It’s common – at least once a week – that someone contacts me and asks if I charge to write. For many of my readers you understand that this is my career and so, of course, I get paid. However, if you are not familiar with my blog or the writing industry, paying someone to write your story may not seem right. After all, most traditionally published novelists are paid after the work is completed and has gone through a trying journey to find someone interested in publishing. Though, what many people don’t realize is that most of those books published by CEOs, celebrities, and media influencers are written by a paid writer who either a publicist, agent, publishing company, or the person writing the book hires. You’ve seen the bylines written by… “and Jody Mabry, with Jody Mabry, alongside Jody Mabry, etc. etc.”
Most of the cost in hiring a writer is for time. A book is a lengthy manuscript, and it takes a lot of time to write it. But, that doesn’t mean the average person, even someone with a low starting budget, cannot afford to hire a writer or ghostwriter. Here’s how to do it.
What is a ghostwriter?
Before we get into the how, I’d like to clarify what a ghostwriter is.

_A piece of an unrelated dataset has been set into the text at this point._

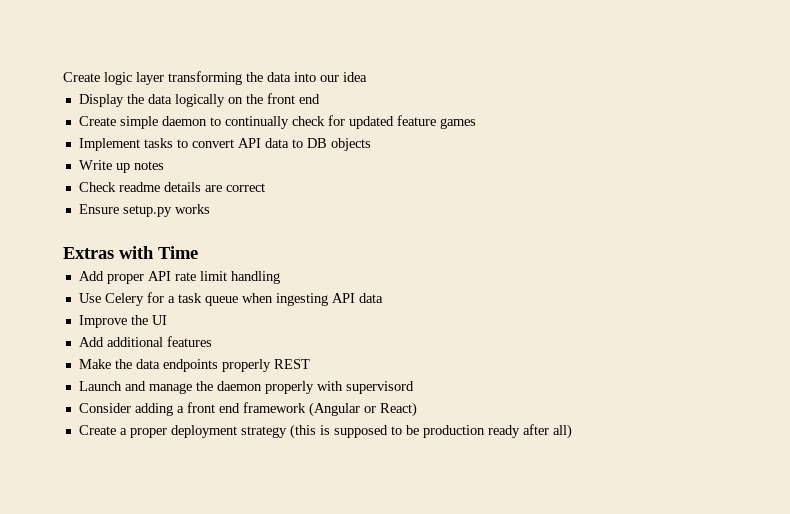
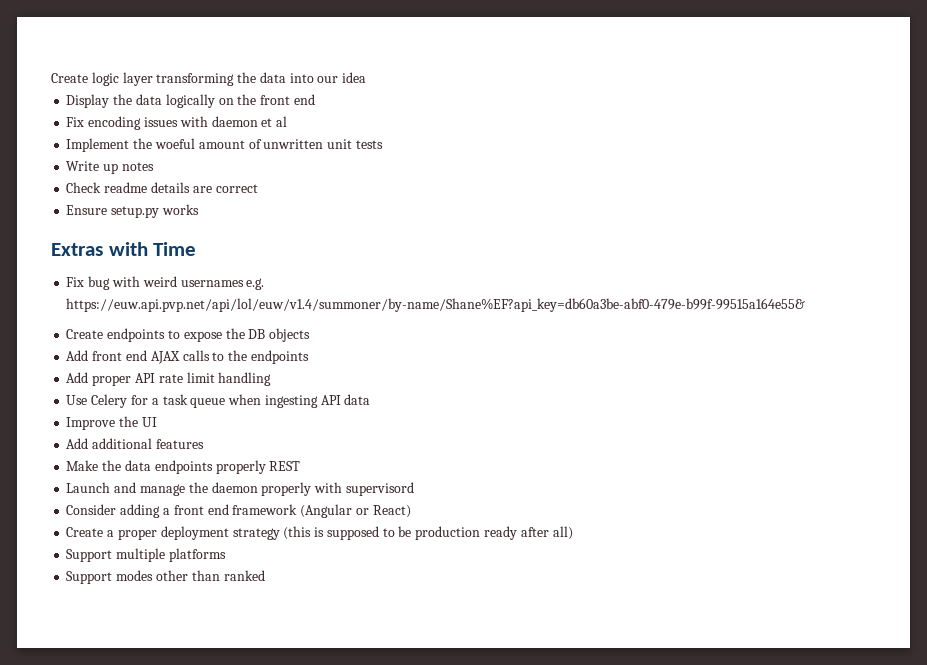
[78,115,476,129] [78,138,371,151] Create simple daemon to continually check for updated feature games // Implement tasks to convert API data to DB objects -> [66,116,288,130] [66,138,383,152] Fix encoding issues with daemon et al // Implement the woeful amount of unwritten unit tests
(198, 252) none -> [66,276,265,290] [66,298,806,312] [66,328,311,342] [66,350,309,364] // Fix bug with weird usernames e.g. https://euw.api.pvp.net/api/lol/euw/v1.4/summoner/by-name/Shane%EF?api_key=db60a3be-abf0-479e-b99f-99515a164e55& // Create endpoints to expose the DB objects // Add front end AJAX calls to the endpoints
(572, 431) none -> [66,548,226,562] [66,570,265,584] // Support multiple platforms // Support modes other than ranked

Years ago, a ghostwriter was a writer who wrote a book that someone else received credit for. This hasn’t changed entirely, though there are some differences between years ago and now. You’ll see that I don’t often use the term “ghostwriter” anymore. Though early in my career I used ghostwriter frequently. I even had a now defunct website/blog called Life of the Ghostwriter. But, as time changes so do titles and ghostwriter, often pulling a negative connotation, was thrown out of the window and replaced by titles such as freelance writer, angel writer, collaborative writer, and personal historian. The last of which I often go by. There are several reasons for this change. One is that it is now considered “okay” for someone to hire a writer to collaborate on their book. It offers a degree of professionalism. Second, with the internet it is very easy to figure out if a book is ghostwritten and few people want to be in a position where they said they wrote a book only to be unveiled later that they may not have. Third, most people simply want to give credit where it is due.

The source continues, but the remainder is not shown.